# Feeding maggots to bearded dragons



## vanilla freak (Aug 13, 2011)

Hey guys as the title say really. What are your thoughts on this? And does anybody do this?

Cheers guys just been thinking about it lately.


----------



## mcfc1612 (Apr 11, 2010)

have a look here i did a search the other day as id been thinking bout it
http://www.reptileforums.co.uk/forums/feeder/821073-maggots-bearded-dragons.html


----------



## vanilla freak (Aug 13, 2011)

Kool thanks for that  think il just breed some wax worms n continue with their current diet  


---
I am here: http://tapatalk.com/map.php?e2ai2q


----------



## Jeffers3 (May 18, 2010)

There's some very strange myths around about maggots. This topic has come up on here loads of times before.

Firstly, they will not eat their way out of an animal that has eaten them.

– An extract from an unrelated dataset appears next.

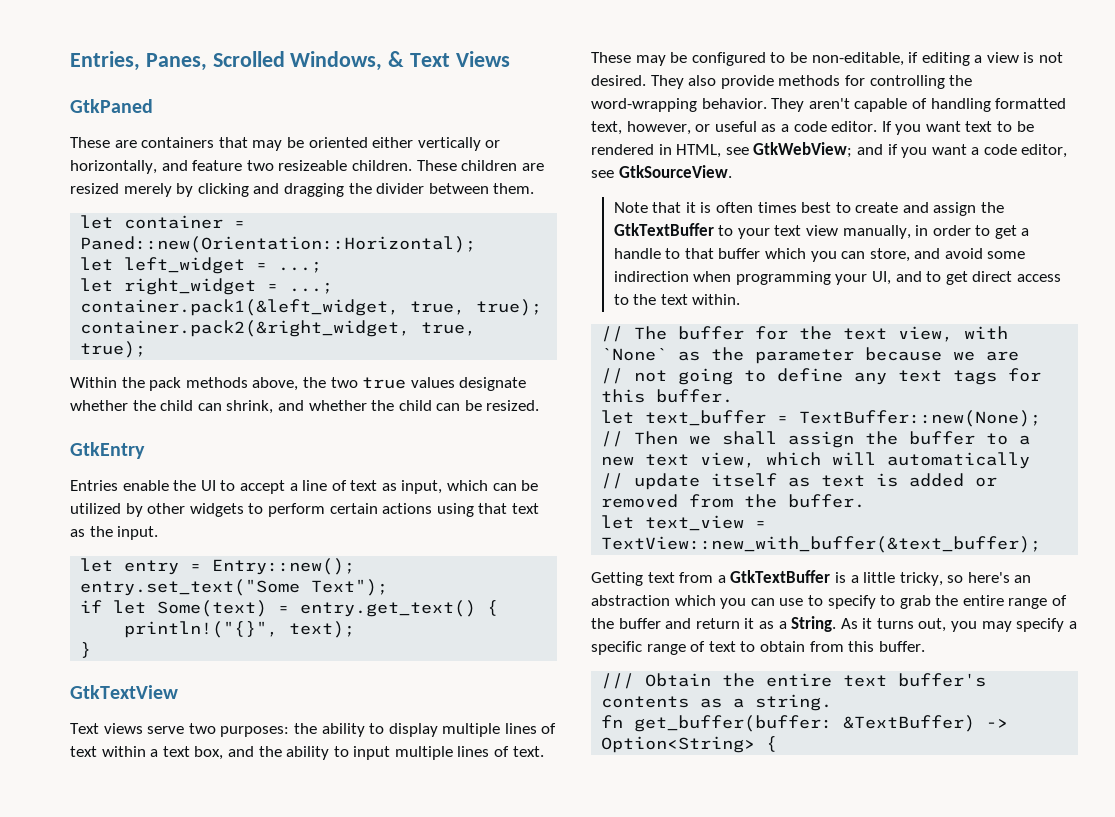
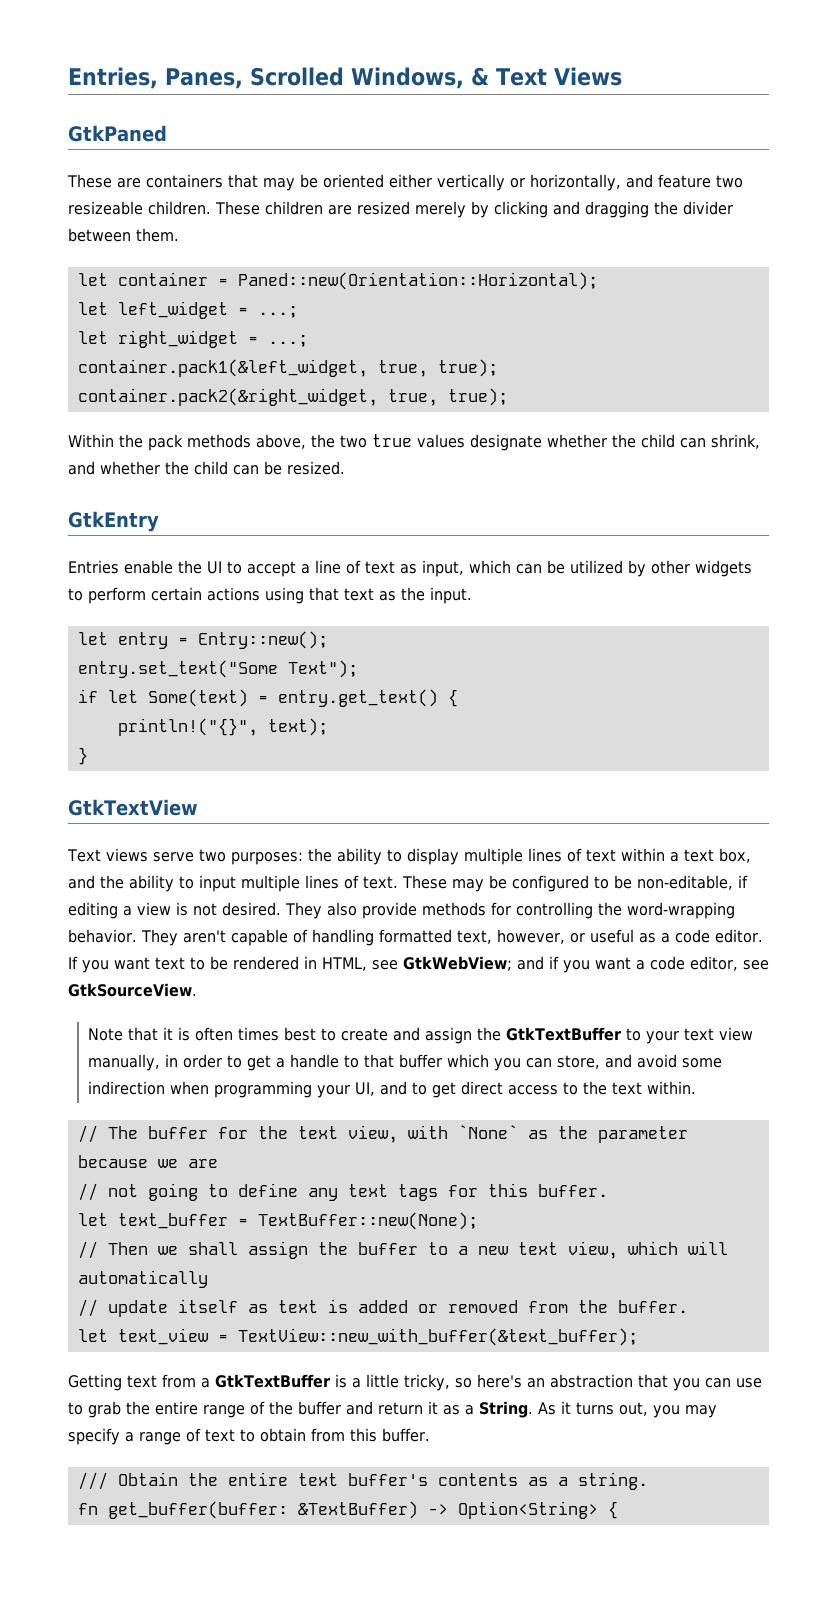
- Getting text from a GtkTextBuffer is a little tricky, so here's an abstraction which you can use to specify to grab the entire range of the buffer and return it as a String.
+ Getting text from a GtkTextBuffer is a little tricky, so here's an abstraction that you can use to grab the entire range of the buffer and return it as a String.
- As it turns out, you may specify a specific range of text to obtain from this buffer.
+ As it turns out, you may specify a range of text to obtain from this buffer.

They are also far from dirty. They can feed on rotten meat, but aren't rotten themselves. In fact, they secrete a mildly antiseptic fluid and are even used to clean up wounds.

Nutritionally, they are not too bad - a bit like waxworms. Hence, not too good as a staple, but won't hurt occasionally. Their skins are not so different to many other insect larvae, either.

If you are worried - why do all the fish that eat them seem to be unharmed?


----------